Public humiliation is a mean thing to do. The end.
Post # 23
Just wanted to comiserate. I’m 6 inches taller and 50 pounds heavier than my mom. I’m still fit, and a perfectly healthy weight. But in her mind, I’m HUGE. And she let’s me know it every time I see her. I’ve never stood up to her (ugh), but it freaking hurts every time she tries to give me “advice” about my weight.
Post # 24
Your mom reminds me of my grandma (maternal). She is a jerk like that too and had been that way all my mums life to her and her sisters and now to us, the granddaughters. She won’t change.

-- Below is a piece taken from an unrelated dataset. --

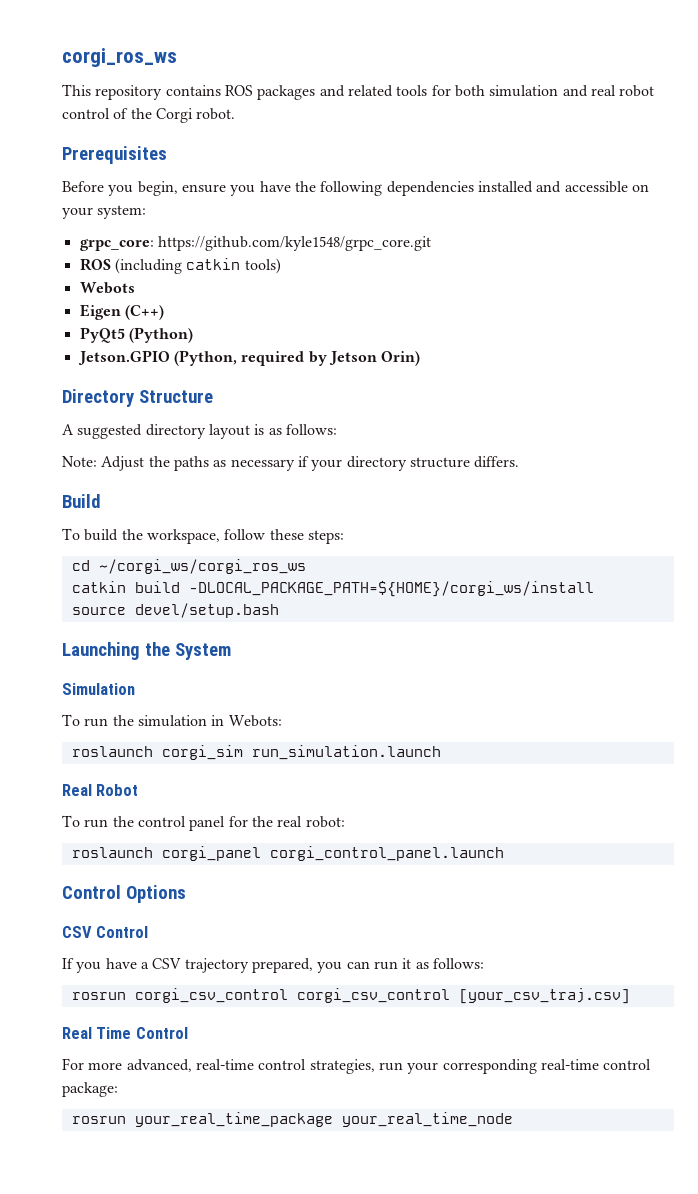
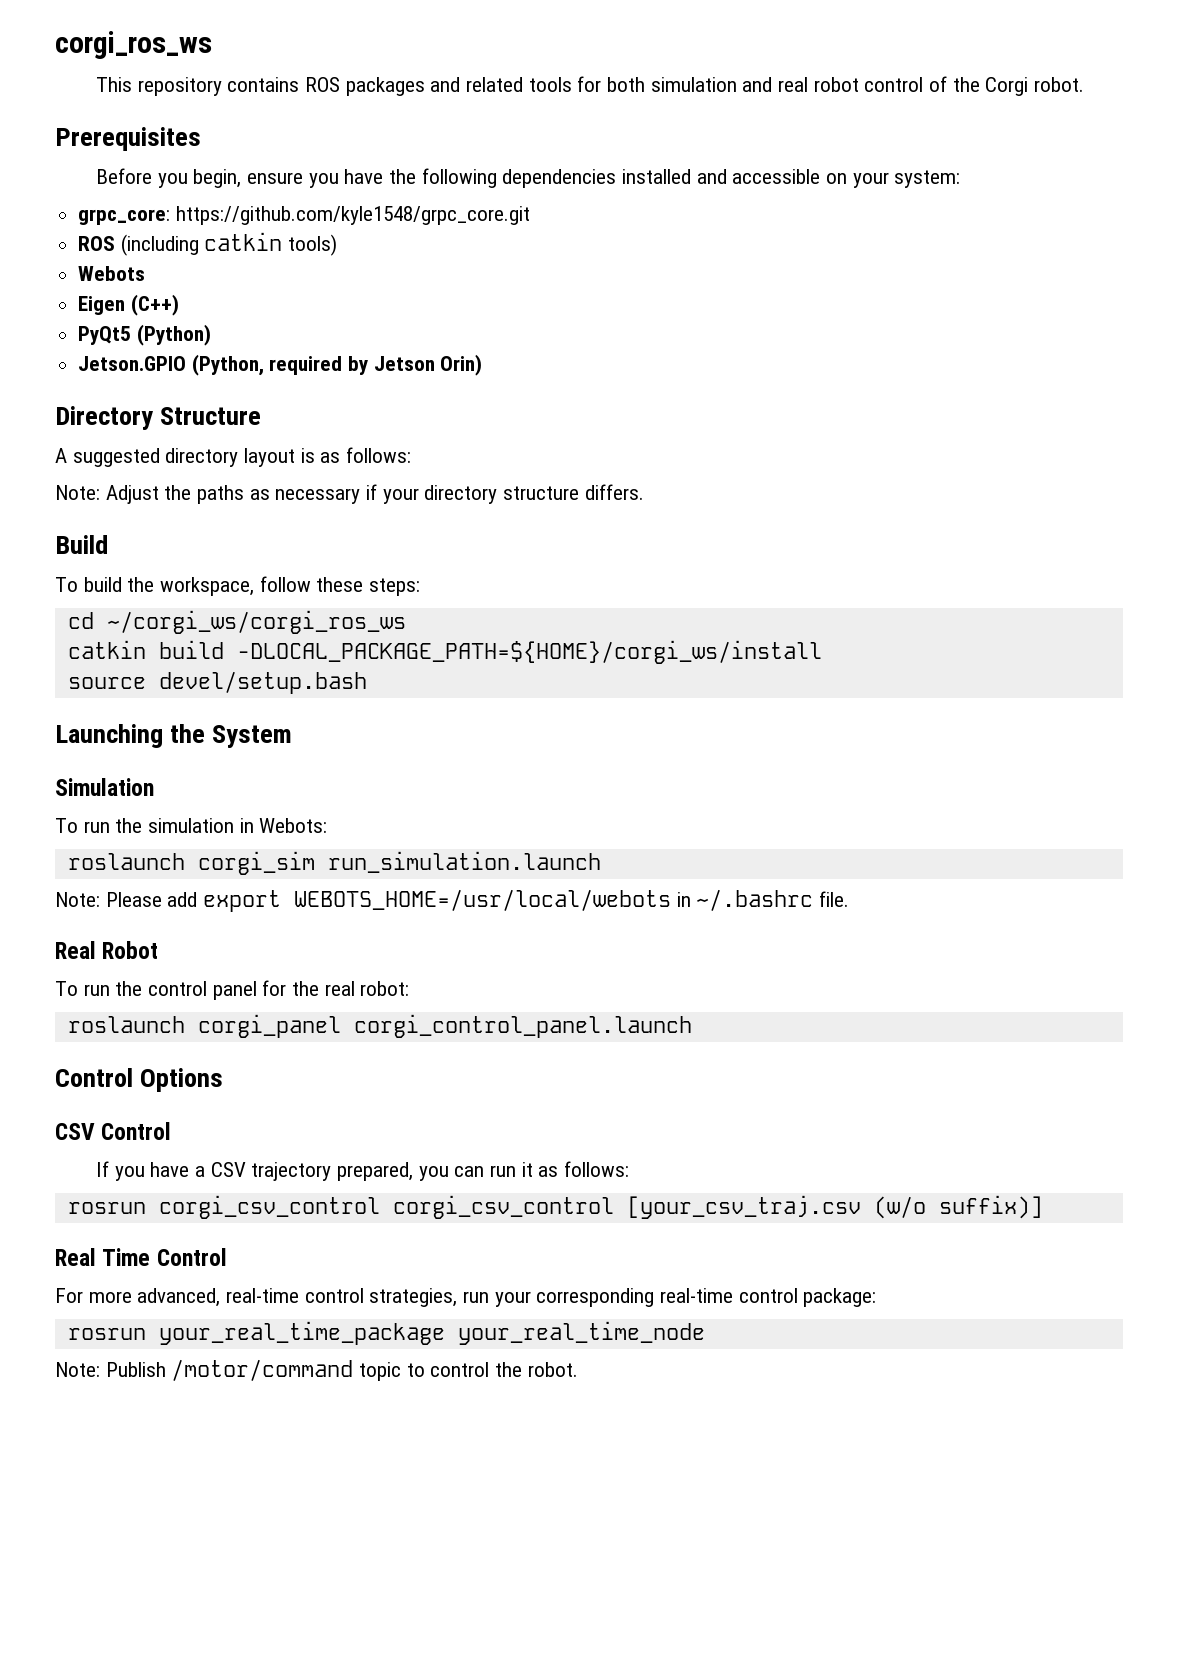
+ Note: Please add export WEBOTS_HOME=/usr/local/webots in ~/.bashrc file.
- rosrun corgi_csv_control corgi_csv_control [your_csv_traj.csv]
+ rosrun corgi_csv_control corgi_csv_control [your_csv_traj.csv (w/o suffix)]
+ Note: Publish /motor/command topic to control the robot.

You have to stop her before she starts spewing her nastiness. Even before you put the dress on, tell her “don’t even start with your body bashing!! I’m not in the mood! ” and definitely shut her down before she even starts in front of people. You have to be rude to rude people. Don’t take it personally. It’s definitely her.
Post # 25
My mom got on to me for my weight, too, but I was overweight at 5″8 and 200 pounds. Not only was she concerned about me not fitting in my dress but about my health as well because diabetes runs in my family. You, on the other hand, are at a normal, healthy weight for your height so I don’t understand why your mom would be nagging you. My best guess is that maybe your mom is unhappy with her weight and is projecting her insecurities onto you. I would tell her, “Mom, I’m at a normal, healthy weight for my height and I fit in my dress so I don’t want to hear another thing about my weight. Understand?”
Post # 26
I think we have the same mother! Mine lacks a filter when it comes to criticizing appearance and weight. She wouldn’t shut up about how I lost most of my baby weight fast and how I better lose the rest soon or I’ll never slim down. I’ve tried ignoring her but honestly, I should have said something. At that point I was 120lb and 5″3 2 months after giving birth so I know I wasn’t large by any means. It still deeply bothers me. Don’t make the mistake I made and stay silent and let it affect you. Say something and make your feelinga heard!
Post # 27
Agree, you need to shut this down. Let her know your weight, your size, your body, your clothes, and what you eat are NOT up for discussion. My mom has this type of personality as well, ans I dealt with it for years. When I had kids I had to get really firm, really quick because I will not have my daughters growing up with that type of commentary. Doing so for my kids was important, but then it made me realize how I wish I had just done it for myself, years before.
Post # 28
I don’t even know why screwy women like this have kids. Is it just to belittle and shame them from birth? its simple. She doesn’t deserve your love or to be at the wedding. I’d cut that toxic woman out now. And if anyone asks, tell them why. I really doubt that anyone would talk to her after that. That’s freaking sick. What if she calls your future children fat? Could you imagine the impact from mean old grandma?
Post # 29
My mother has done this for most of the my life – even though I was extraordinarily thin for much of my life. I am overweight now, but not drastically so. However, her comments got to the point where they were making me view myself very negatively and ruining our relationship at the same time.
So I gave her one warning to drop it – and then I started walking out of the room or hanging up the phone every single time she brought it up. Even when she saw me and asked me if I lost weight (to her, this is a compliment), I ignored the question. She eventually picked up that talking about my body or weight is off-limits – and if she wanted to see me/talk to me, she’d have to drop it.